The bylaws state that, by dealing with the cooperative, the patrons acknowledge that the terms and provisions of the articles of incorporation and the bylaws constitute a contract between the cooperative and each patron and that both parties are bound by the contract as though the patron had individually signed a separate instrument containing the terms and provisions of the bylaws.

Section 6415(a) of the Code provides that credit or refund of any overpayment of the communications tax imposed by section 4251 of the Code may be allowed to the person who collected the tax and paid it over to the Secretary or his delegate if such person establishes, under such regulations as the Secretary or his delegate may prescribe, that he has repaid the amount of such tax to the person from whom he collected it, or obtains the consent of such person to the allowance of such credit or refund.

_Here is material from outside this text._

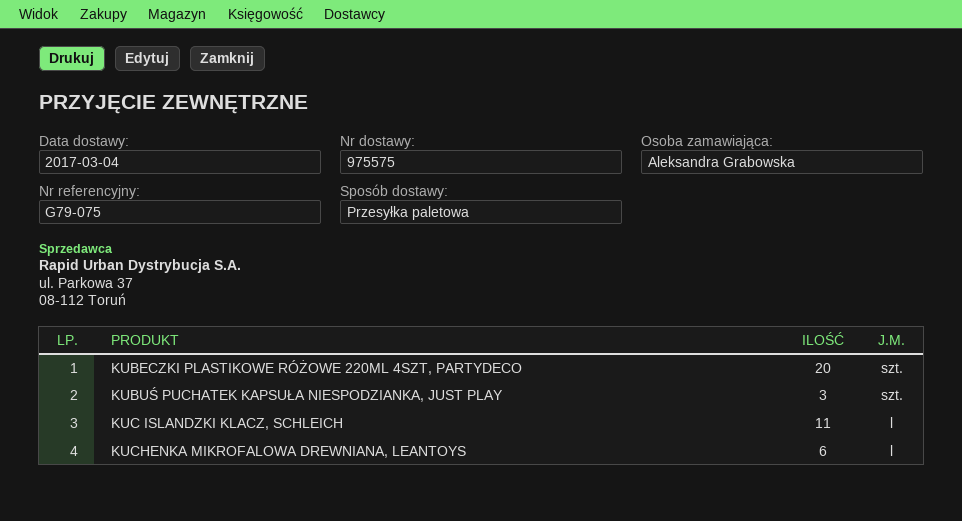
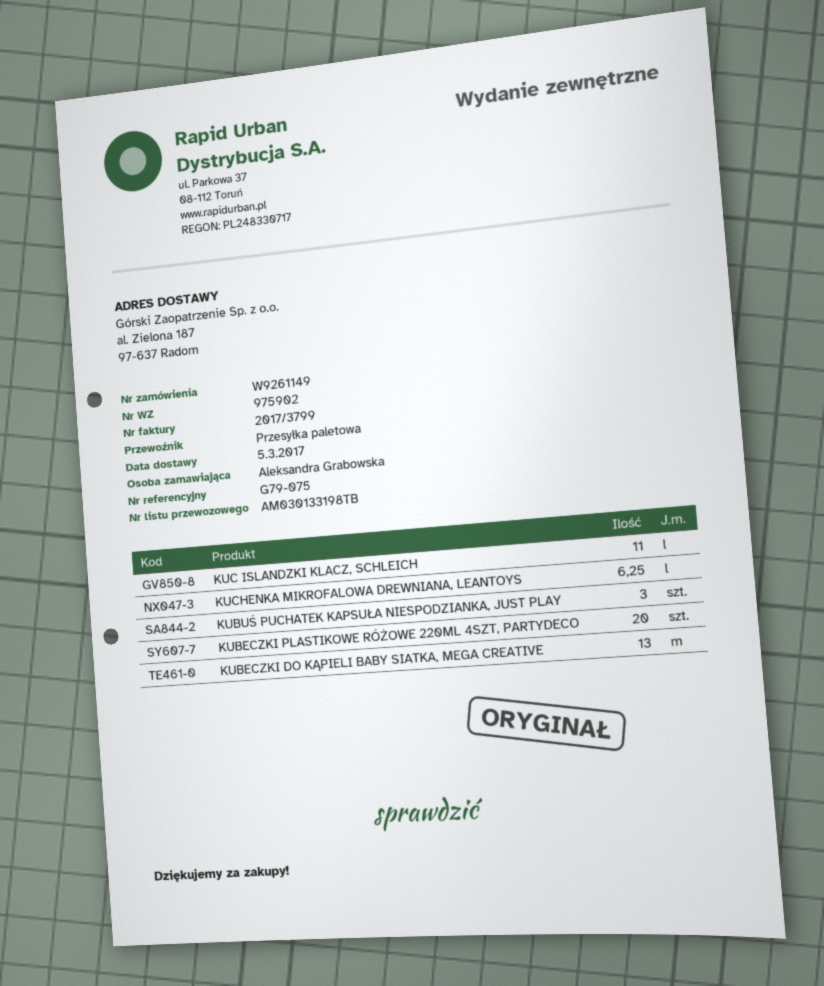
delivery note number: 975575 -> 975902
delivery date: 2017-03-04 -> 2017-03-05
KUCHENKA MIKROFALOWA DREWNIANA, LEANTOYS: 6 -> 6.25
KUBECZKI DO KĄPIELI BABY SIATKA, MEGA CREATIVE: none -> 13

Under section 130.78 of Regulations 42, (made applicable to the 1954 Code by Treasury Decision 6091, C.B. 1954-2, 47) relating to the "collected" excise taxes, when a collecting agency has erroneously or illegally overcollected and overpaid any communications taxes due, it may claim a refund of the overpayment if it is established by affidavit or otherwise as may be required that (1) the tax so overcollected and overpaid has been returned to the person from whom collected or (2) the collecting agency has obtained the written consent of such person to the granting of the refund.

Revenue Ruling 68-206, C.B. 1968-1, 557, holds, under circumstances similar to those in this case, that credit or refund of the tax paid on amounts in excess of operating costs and expenses may be allowed to a telephone cooperative, provided it pays the amount of the tax to the members of the cooperative from whom the tax was collected, or obtains the consent of the members to the allowance of the credit or refund.

In this case the patron, by subscribing to the services of the cooperative, is bound by the bylaws of the cooperative and, therefore, has agreed that the cooperative, instead of directly refunding to him any overpayment of communications tax, will credit his capital account with the overpayment and that the credit has the same effect as if the cooperative had refunded the overpayment to him and he had returned it as additional capital.

Accordingly, it is held that, under the bylaws and accounting method described, the credits to the individual capital accounts include tax paid on amounts paid by patrons in excess of operating costs and expenses and, to the extent of such tax, constitute repayments of the communications tax within the meaning of section 6415(a) of the Code and section 130.78 of the regulations. Upon the filing of a claim such repayments must be substantiated by an affidavit, executed by the board of directors of the telephone cooperative and attached to the claim, stating that credits have actually been made to the individual capital accounts in an aggregate amount equal to excess charges for service, including the excess payments of communications taxes being claimed.

Revenue Ruling 68-206 is hereby amplified.